Henry Grier Bryant was born in Allegheny, Pennsylvania in 1859, the son of Walter Bryant, a successful lumber baron, and Eleanor Adams Henderson Bryant. The family moved to Philadelphia in 1866, where Bryant was educated in private schools. He attended Phillips Exeter Academy in New Hampshire from 1876 to 1879, then went to Princeton University, where he graduated in 1883. He earned a master's degree from the same school in 1886. That same year, he earned an LL.B. from the University of Pennsylvania. Bryant worked for several years for the Edison Electric Light Company, but spent much of his free time travelling in the western United States. He never married. His sister, Josephine, married P. Frederick Rothermel, who was later district attorney of Philadelphia.

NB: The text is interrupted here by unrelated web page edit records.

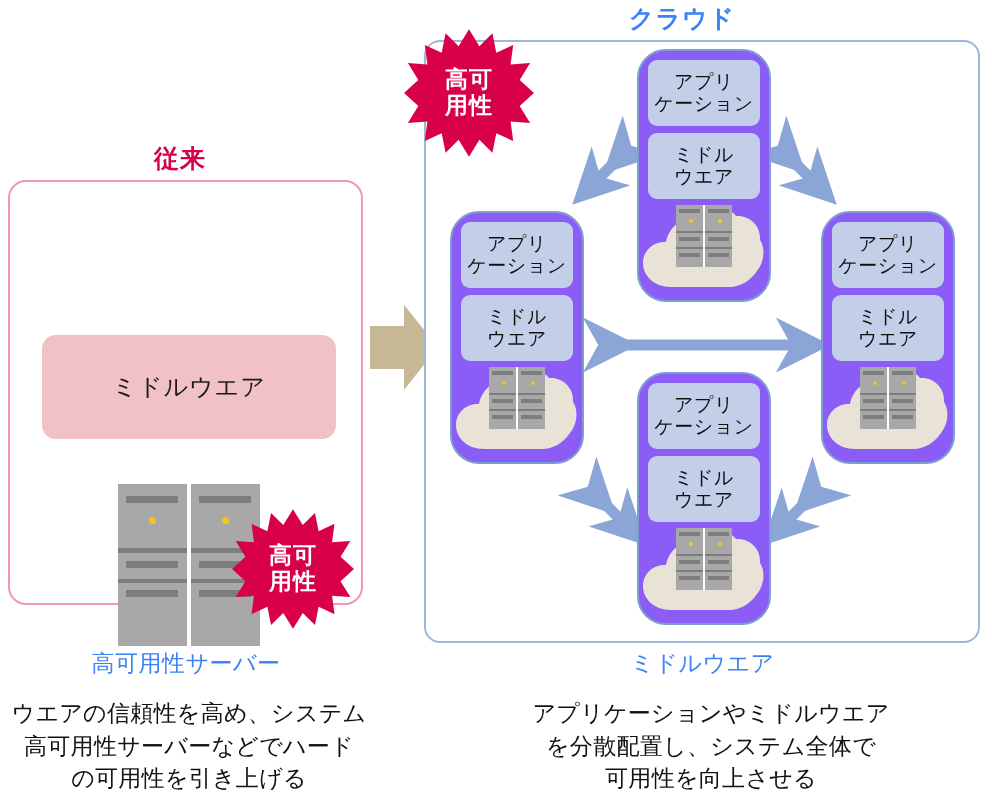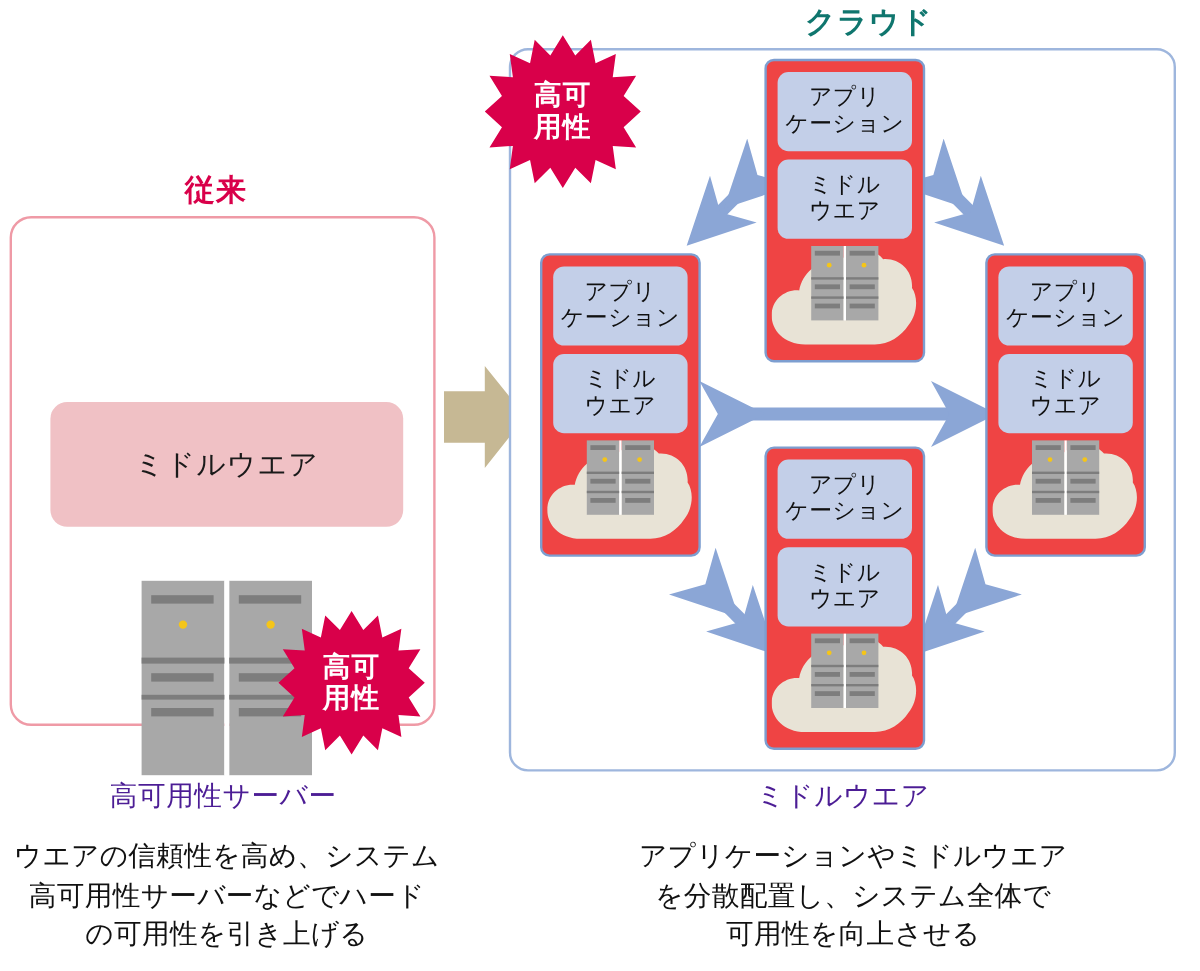"クラウド" #cloud-title { color: #0f766e -> #3b82f6; left: 574px -> 532px }
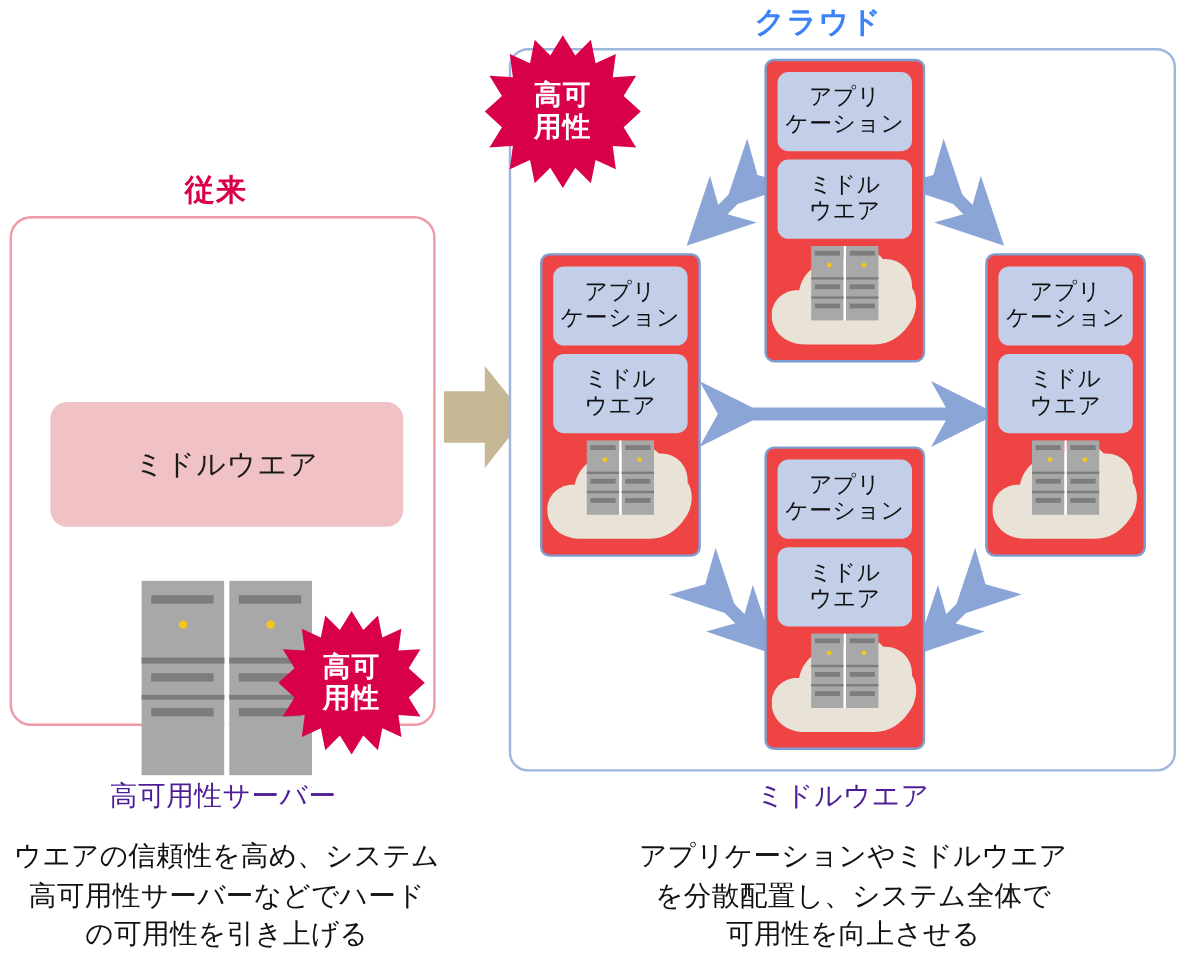"アプリ" .node { background: #ef4444 -> #8b5cf6; border-radius: 8px -> 29px }
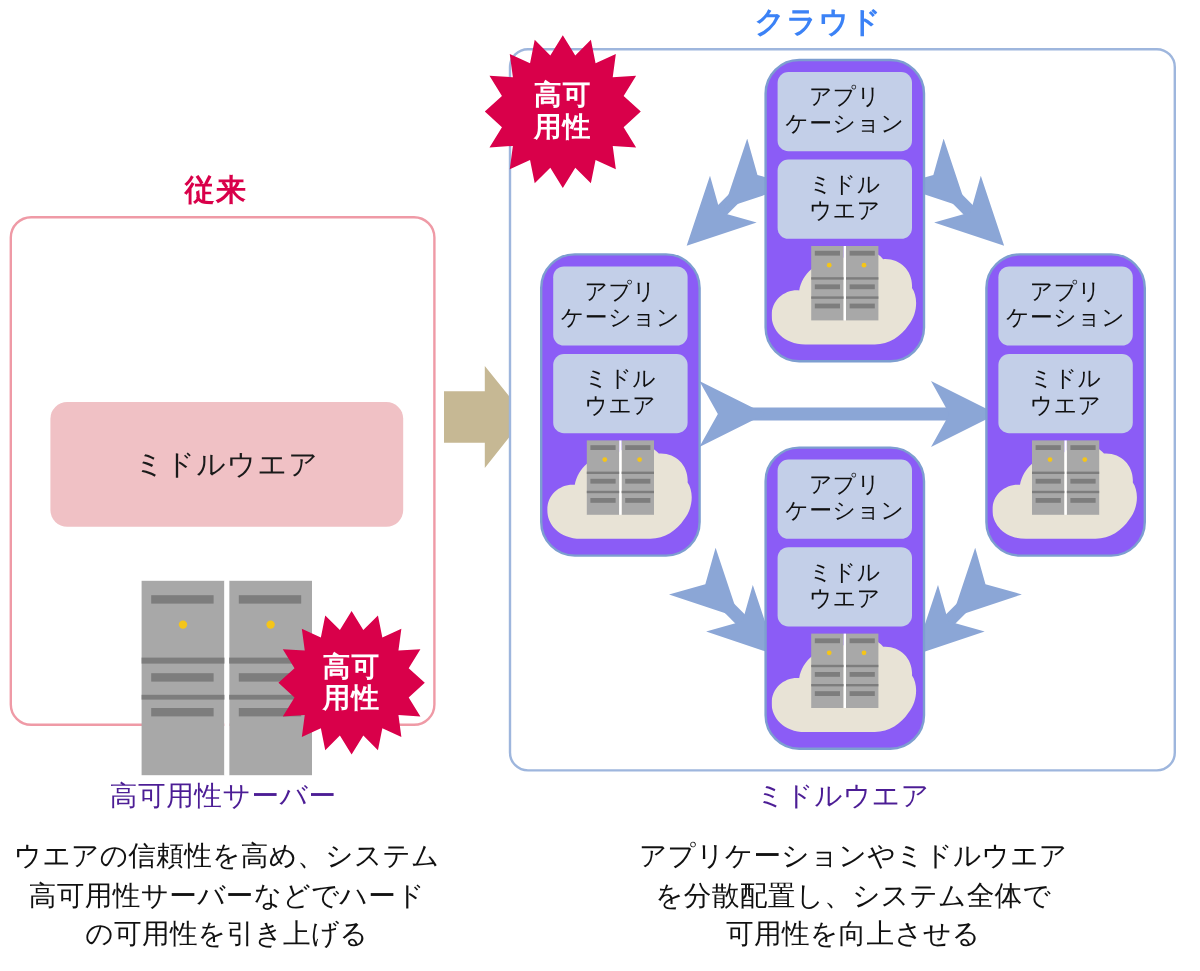"高可用性サーバー" .caption { color: #4c1d95 -> #3b82f6 }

In 1891, Bryant became a member of the Geographical Society of Philadelphia. That same year, he organized an expedition to Grand Falls in Labrador, then a part of the Newfoundland Colony (now known as Churchill Falls in Newfoundland and Labrador, Canada.) Although fur-trader John McLean had been the first westerner to see the Falls in 1841, none were known to have returned since then. The local Innu people had a taboo against visiting it. Bryant had been fascinated with the Grand Falls for several years: "There was something in the idea of this distant cataract—thundering on for ages in that far-off land—which appealed forcibly to one's imagination". Travelling up the Grand River (now the Churchill River), Bryant's group encountered First Nations tribes that had very little contact with white society. After an arduous journey, they reached the Falls on September 2, 1891. To that point, most knowledge of the Falls consisted of vague accounts by natives and McLean's journey of decades earlier; Bryant's detailed account of his trek was published in The Century Magazine in 1892, and attracted widespread attention. The Geographical Society of Philadelphia reprinted it in a book later that year.
As Bryant was exploring the Grand Falls, another explorer, Robert Peary, was travelling in Greenland. After Peary and his crew had not returned as expected, the Philadelphia Academy of Natural Sciences organized a relief expedition led by Angelo Heilprin, with Bryant as second-in-command. In 1894, Peary led a second attempt to explore the northern reaches of Greenland. Bryant served on the auxiliary crew, which traveled north from St. John's, Newfoundland, to bring the main party home, which they successfully accomplished. His account of the trip was published in 1895.
Bryant continued to explore the far north in 1897, when he organized and led and expedition to the area around Mount Saint Elias on the Alaska-Yukon border. Two years later, he helped to finance George W. Melville's study of oceanic currents in the polar regions. Bryant ventured south in 1904, visiting Popocatépetl, a Mexican volcano, but returned to the north in 1907, when he crossed the Malaspina Glacier, but was unsuccessful in summiting Mount Saint Elias. His mountaineering later took him to other peaks across the globe, including Mount Nantai in Japan, Pidurutalagala in Ceylon (now Sri Lanka), and Mauna Loa in Hawaii. He returned to Labrador in 1912 to explore the area around the Saint-Augustin River. The following year, he was elected president of the Association of American Geographers.
Bryant died in his home on December 7, 1932, after a brief illness. He was buried in Woodlands Cemetery in Philadelphia. The Philadelphia Geographical Society later established a gold medal in his honor, which has been awarded to John Oliver La Gorce in 1948 and Rachel Carson in 1952, among others.